Radiation Protection Dosimetry
- Discipline: Radiobiology
- Language: English
- Edited by: Magnus Båth

Publication details
- History: 1981–present
- Publisher: Oxford University Press
- Frequency: Monthly
- Impact factor: 0.773 (2019)

Standard abbreviations
- ISO 4: Radiat. Prot. Dosim.

Indexing
- CODEN: RPDODE
- ISSN: 0144-8420 (print) 1742-3406 (web)
- LCCN: 82643551
- OCLC no.: 56561107

Links
- Journal homepage; Online access;

= Radiation Protection Dosimetry =

Radiation Protection Dosimetry is a monthly peer-reviewed scientific journal covering radiation dosimetry, among others personal and environmental dosimetry, external and internal dosimetry, radioecology as well as radiation monitoring, for ionizing radiation and where applicable also for non-ionizing radiation. The editor-in-chief is Magnus Båth (University of Gothenburg and Sahlgrenska University Hospital). Associate Editors are the following persons:

- Liz Ainsbury (UK Health Security Agency)
- Anja Almén (Lund University, Sweden)
- Rainer Gellermann (Nuclear Control & Consulting GmbH, Germany)
- Yigal S. Horowitz (Ben Gurion University of the Negev, Israel)
- Sakae Kinase (Japan Atomic Energy Agency)
- Simone Kodlulovich Renha (National Nuclear Energy Commission, Brazil)
- Oliver Meisenberg (Federal Office for Radiation Protection, Germany)
- Azadeh Peyman (UK Health Security Agency)
- Brian Quinn (Memorial Sloan Kettering Cancer Center, USA)
- David J. Thomas (National Physical Laboratory, USA)

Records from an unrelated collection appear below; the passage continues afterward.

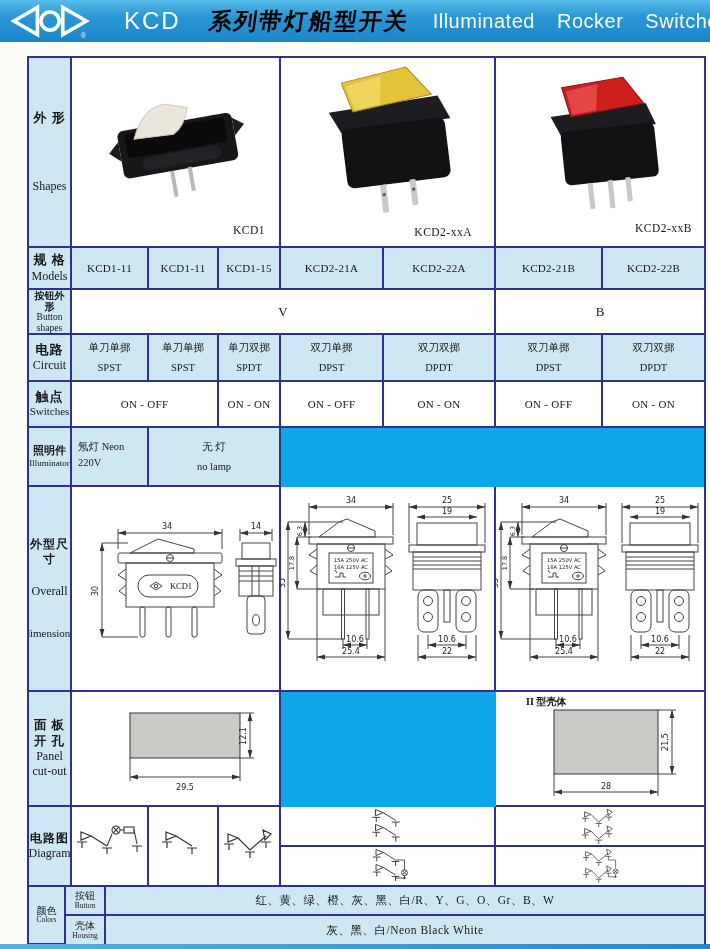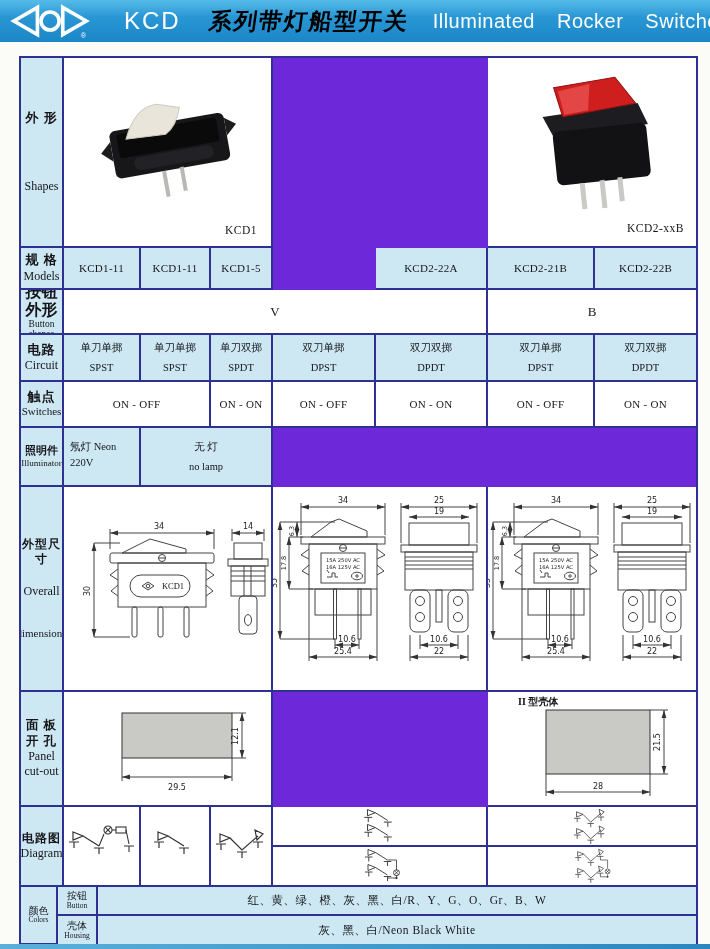--- a/index.html
+++ b/index.html
@@ -25,10 +25,10 @@
     margin-left:24px;word-spacing:16px;letter-spacing:.5px;white-space:nowrap}
 
   
-  .tbl{position:absolute;left:19px;top:56px;display:inline-grid;
+  .tbl{position:absolute;left:27px;top:56px;display:inline-grid;
     grid-template-columns:43px 77px 70px 62px 103px 112px 107px 101px;
     grid-template-rows:190px 42px 45px 47px 46px 59px 205px 115px 80px 58px;
-    border:2.5px solid var(--nv);background:#6d28d9}
+    border:2.5px solid var(--nv);background:#0ea5e9}
   .cl{border-right:2px solid var(--nv);border-bottom:2px solid var(--nv);
       position:relative;overflow:hidden;background:#fff}
   .nr{border-right:none}.nb{border-bottom:none}

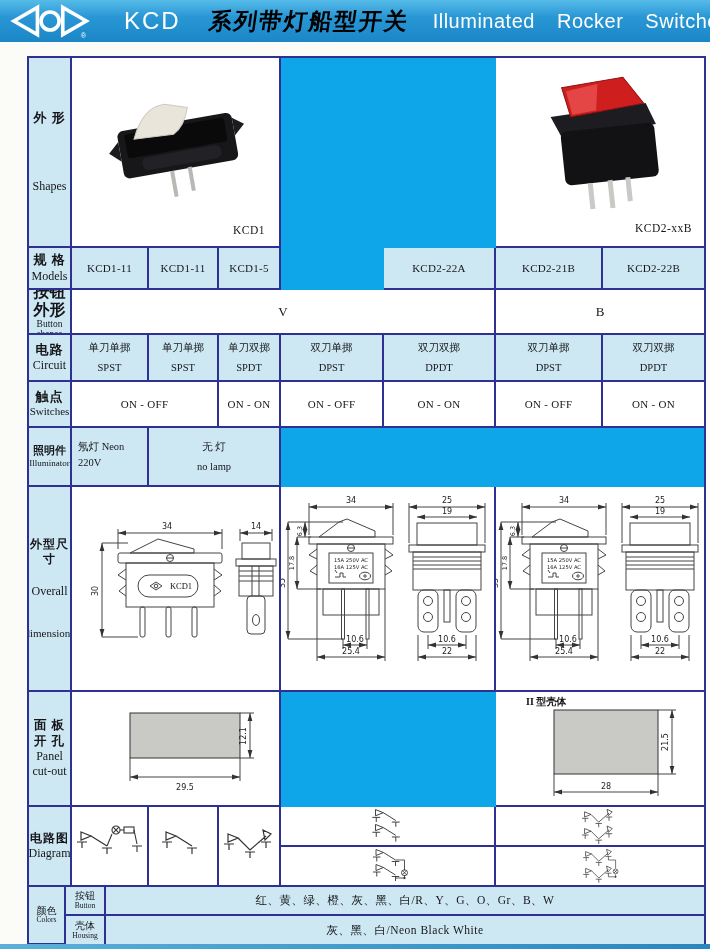--- a/index.html
+++ b/index.html
@@ -130,6 +130,21 @@
       <span class="caption" style="right:14px;bottom:10px">KCD1</span>
     </div>
 
+    <div class="cl" style="grid-area:1/5/2/7">
+      <svg class="photo-svg" style="left:10px;top:4px" width="192" height="162" viewBox="0 0 192 162">
+        <g transform="rotate(-7 96 82)">
+          <polygon points="42,44 152,40 162,64 54,70" fill="#1d1d21"></polygon>
+          <rect x="52" y="62" width="104" height="60" rx="7" fill="#121214"></rect>
+          <polygon points="58,16 124,8 146,38 66,46" fill="#e3c33a" stroke="#a8891a"></polygon>
+          <polygon points="62,20 98,14 94,42 68,44" fill="#efd763" opacity="0.85"></polygon>
+          <rect x="84" y="122" width="6" height="28" rx="1" fill="#c9c9c6"></rect>
+          <rect x="114" y="120" width="6" height="26" rx="1" fill="#c9c9c6"></rect>
+          <circle cx="87" cy="132" r="1.6" fill="#55554f"></circle>
+          <circle cx="117" cy="130" r="1.6" fill="#55554f"></circle>
+        </g>
+      </svg>
+      <span class="caption" style="right:22px;bottom:8px">KCD2-xxA</span>
+    </div>
 
     <div class="cl nr" style="grid-area:1/7/2/9">
       <svg class="photo-svg" style="left:14px;top:14px" width="180" height="150" viewBox="0 0 180 150">

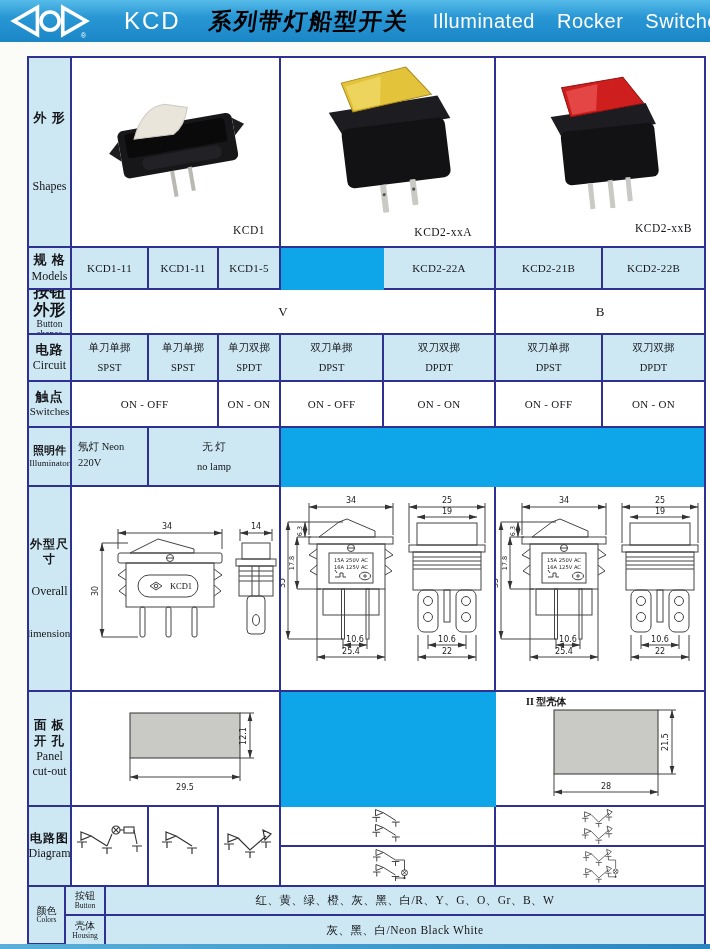--- a/index.html
+++ b/index.html
@@ -172,7 +172,7 @@
         <span class="mtext">KCD1-11</span>
       </div>
     <div class="cl blue ctr" style="grid-area:2/4/3/5">
-        <span class="mtext">KCD1-5</span>
+        <span class="mtext">KCD1-15</span>
       </div>
     <div class="cl blue ctr" style="grid-area:2/6/3/7">
         <span class="mtext">KCD2-22A</span>

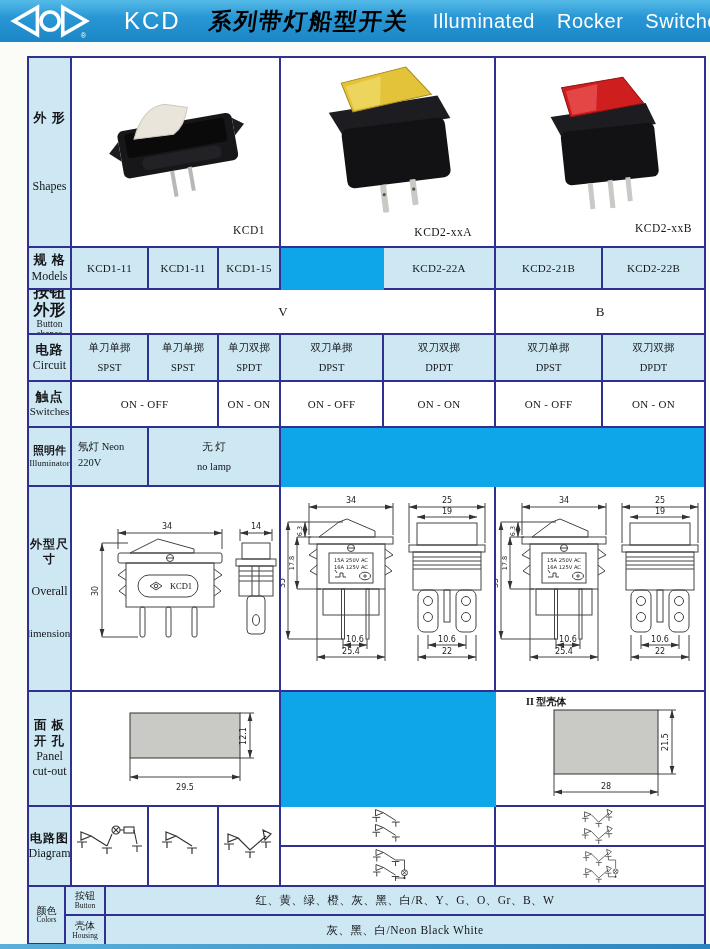--- a/index.html
+++ b/index.html
@@ -173,6 +173,9 @@
       </div>
     <div class="cl blue ctr" style="grid-area:2/4/3/5">
         <span class="mtext">KCD1-15</span>
+      </div>
+    <div class="cl blue ctr" style="grid-area:2/5/3/6">
+        <span class="mtext">KCD2-21A</span>
       </div>
     <div class="cl blue ctr" style="grid-area:2/6/3/7">
         <span class="mtext">KCD2-22A</span>

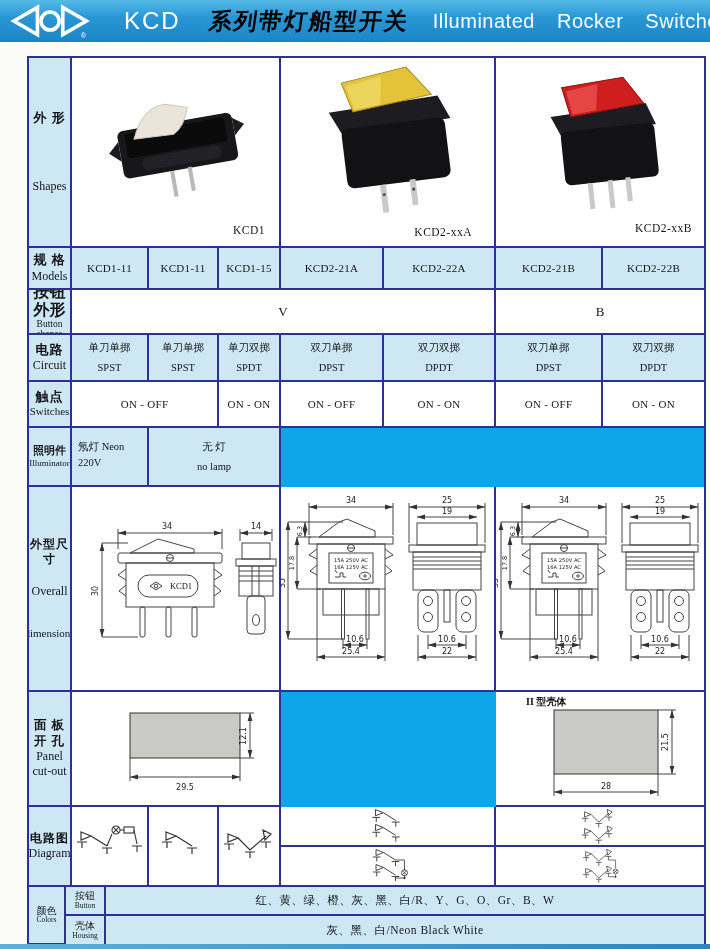--- a/index.html
+++ b/index.html
@@ -37,7 +37,7 @@
        text-align:center;line-height:1.25}
   .zh{font-weight:bold;font-size:13px;letter-spacing:1px}
   .en{font-size:12px}
-  .small .zh{font-size:16px;letter-spacing:0}
+  .small .zh{font-size:10px;letter-spacing:0}
   .small .en{font-size:9.5px}
   .ctr{display:flex;flex-direction:column;align-items:center;justify-content:center;text-align:center}
   .mtext{font-size:11px;letter-spacing:.3px}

According to the Journal Citation Reports, the journal had a 2019 impact factor of 0.773.

The most notable articles that were published in Radiation Protection Dosimetry comprise the following papers:

- M.-D. Dorrian, M. R. Bailey: Particle-size distributions of radioactive aerosols measured in workplaces. Radiation Protection Dosimetry 60 (1995), pp. 119–133. doi:10.1093/oxfordjournals.rpd.a031892. This literature survey on the size distribution of radioactive aerosol particles at various workplaces influenced recommendations for dosimetry following the inhalation of radioactive material issued by the International Commission on Radiological Protection ICRP.

- Mark S. Akselrod, V. S. Kortov, D. J. Kravetsky, V. I. Gottlib: Highly Sensitive Thermoluminescent Anion-Defect Alpha-Al2O3:C Single Crystal Detectors. Radiation Protection Dosimetry 33 (1990), pp. 119–122, doi:10.1093/rpd/33.1-4.119. In this publication, which was referenced more than 300 times, a new material for thermoluminescent dosimeters was introduced.

- M. Pelliccioni: Overview of fluence-to-effective dose and fluence-to ambient dose equivalent conversion coefficients for high energy radiation calculated using the FLUKA code. Radiation Protection Dosimetry 88 (2000), pp. 279–297. doi:10.1093/oxfordjournals.rpd.a033046. In this publication, which was referenced more than 270 times, important principles for the calculation and measurement of the effective dose following exposure to very highly energetic particles were summarized.